Nesses casos, a orientação médica adequada é fundamental.
Carreira profissional, estudos e outros aspectos socias e econômicos têm levado um número cada vez maior de mulheres a engravidar mais tarde. De acordo com as estatísticas do Registro Civil do IBGE - Instituto Brasileiro de Geografia e Estatística, 26,3% das mulheres que tiveram filhos em 2008 no Brasil tinham mais de 30 anos. Em 10% dos partos as mães estavam na faixa entre 35 e 49 anos.
A estabilidade financeira e a maturidade são as vantagens da gestação tardia, mas ela também está associada a alguns riscos que precisam ser considerados. O primeiro é a dificuldade para engravidar, já que a fertilidade diminui drasticamente com a idade. Estudos baseados em levantamentos populacionais demonstram que casais saudáveis na faixa dos 20 anos, que mantêm relações sexuais frequentes, têm 20% de chances de engravidar em cada ciclo, de tal forma que, ao final de um ano, 96% terão engravidado. Esse percentual mensal cai para 10% quando a mulher tem 35 anos e diminui a cada ano depois disso.
Contudo, diferentemente do que é comum supor, não há relação direta entre os métodos de contracepção e a diminuição da fertilidade. O consumo de pílulas anticoncepcionais por um longo período pode retardar um pouco a gravidez logo que sua utilização é interrompida. Mas após alguns meses sem usá-las, as chances de engravidar são as mesmas observadas em mulheres que nunca tomaram o medicamento.

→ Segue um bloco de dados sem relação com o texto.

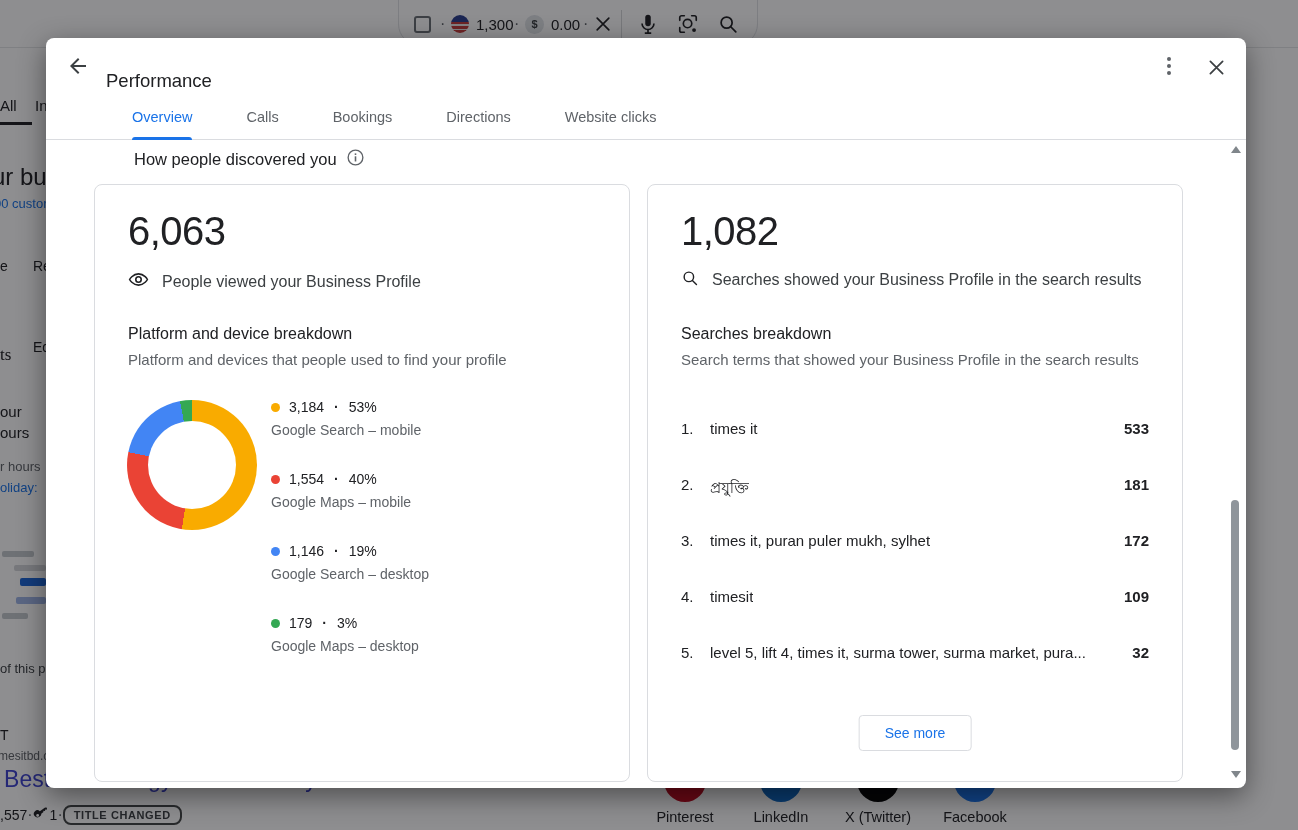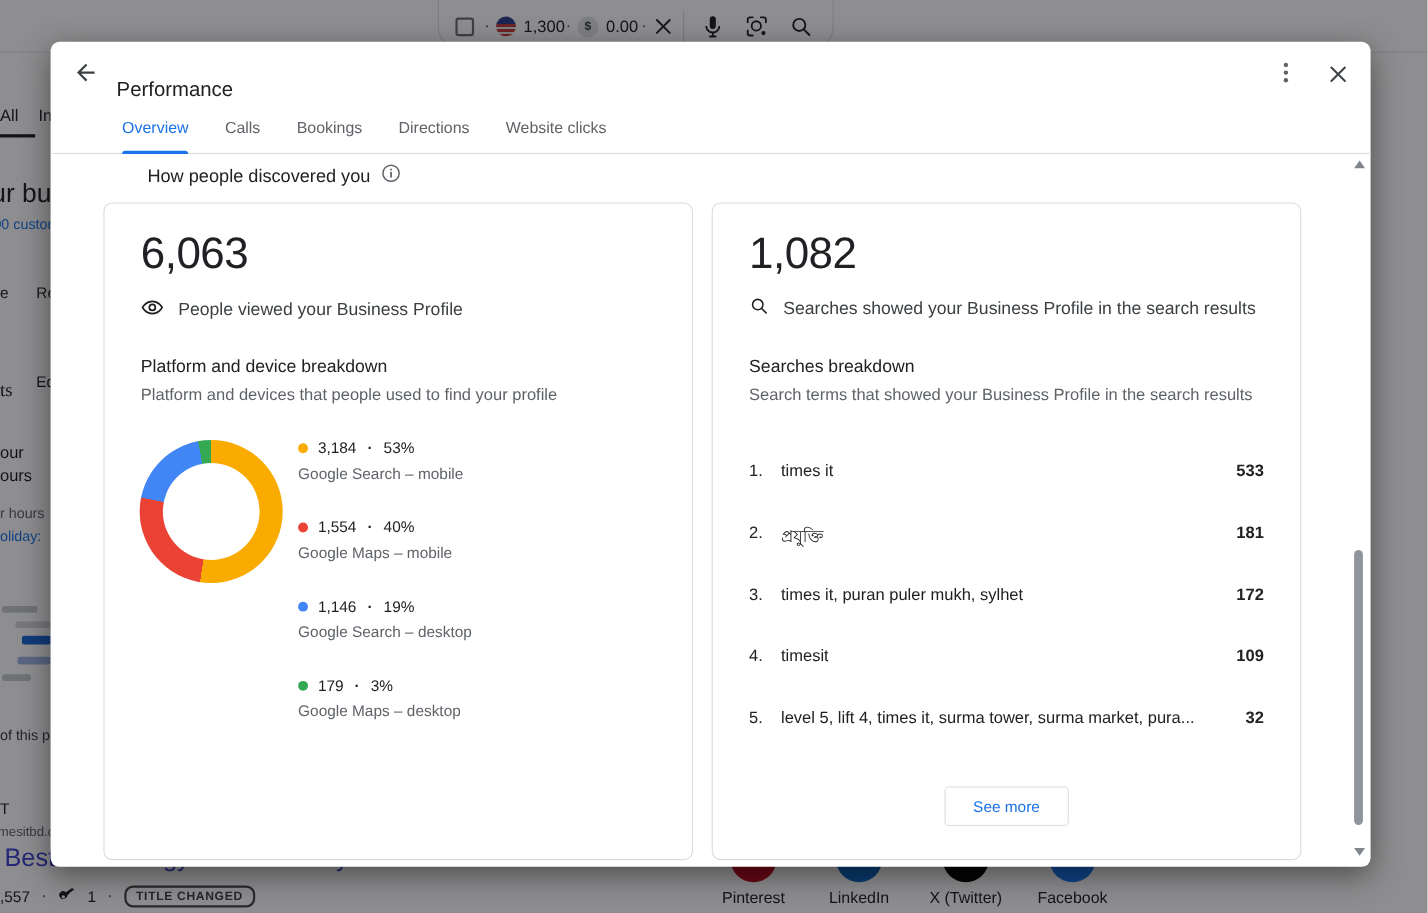"Overview" .tab { margin-left: none -> 21px }
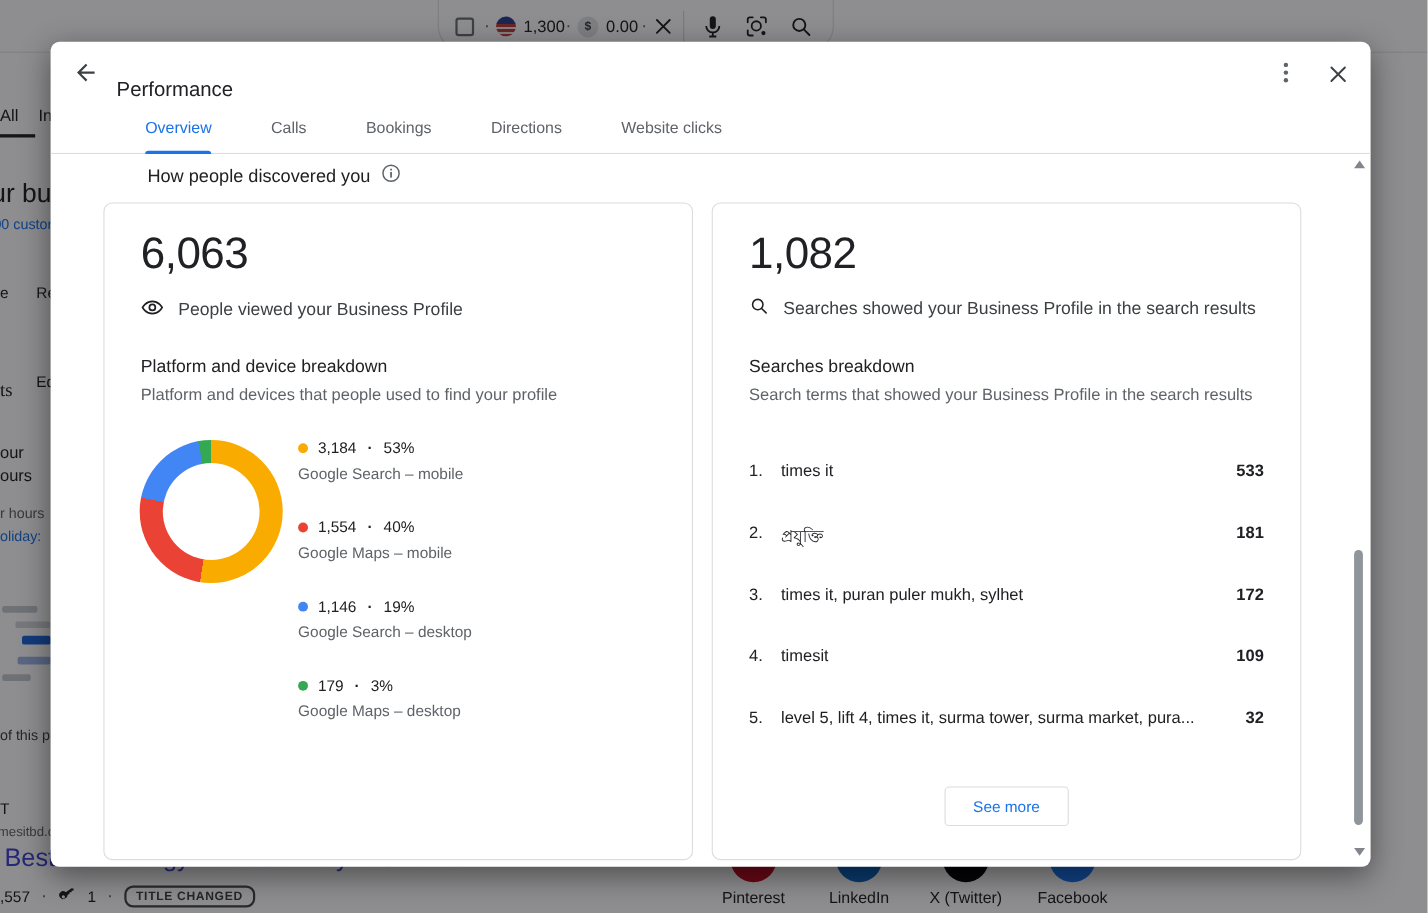",557" .bottom-meta { gap: 10px -> none }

A gravidez em idade mais avançada também aumenta a probabilidade de doenças hipertensivas, diabetes gestacional, aborto espontâneo e parto prematuro. Os riscos mais significativos são as anomalias cromossômicas, responsáveis por doenças como a síndrome de Down. Elas afetam 1 em cada 283 gestações de mulheres com 35 anos, segundo cálculos baseados no sistema do Fetal Medicine Foundation, do King´s College Hospital Medical School de Londres. Na faixa dos 20 anos, a proporção é de 1 para 1.132.
Ter filhos é uma escolha pessoal que pode ser adiada até que o casal esteja seguro. Apesar dos riscos da maternidade tardia serem maiores que aqueles apresentados em mulheres mais jovens, a probabilidade é que a gravidez transcorra sem problemas e os filhos sejam saudáveis, ainda mais com o acompanhamento médico adequado, orientando a gestante sobre os exames e cuidados necessários.
Os avanços nas técnicas de reprodução assistida aumentam a chance de gravidez. Contudo, a ansiedade acaba levando muitos casais a procurar precocemente o serviço de reprodução humana. O ideal é que isso não seja feito antes de um ano de tentativas por meios naturais e orientações do ginecologista ou uroligista. Também não convém atrasar muito a investigação mais detalhada, pois com o passar do tempo a probabilidade de gravidez diminui. Vale ressaltar que a urgência de obter resultados também acaba elevando a chande de gravidez de gêmeos, o que representa riscos adicionais para a mulher. Portanto, é importante que a avaliação seja feita com calma para que seja possível escolher a técnica mais adequada.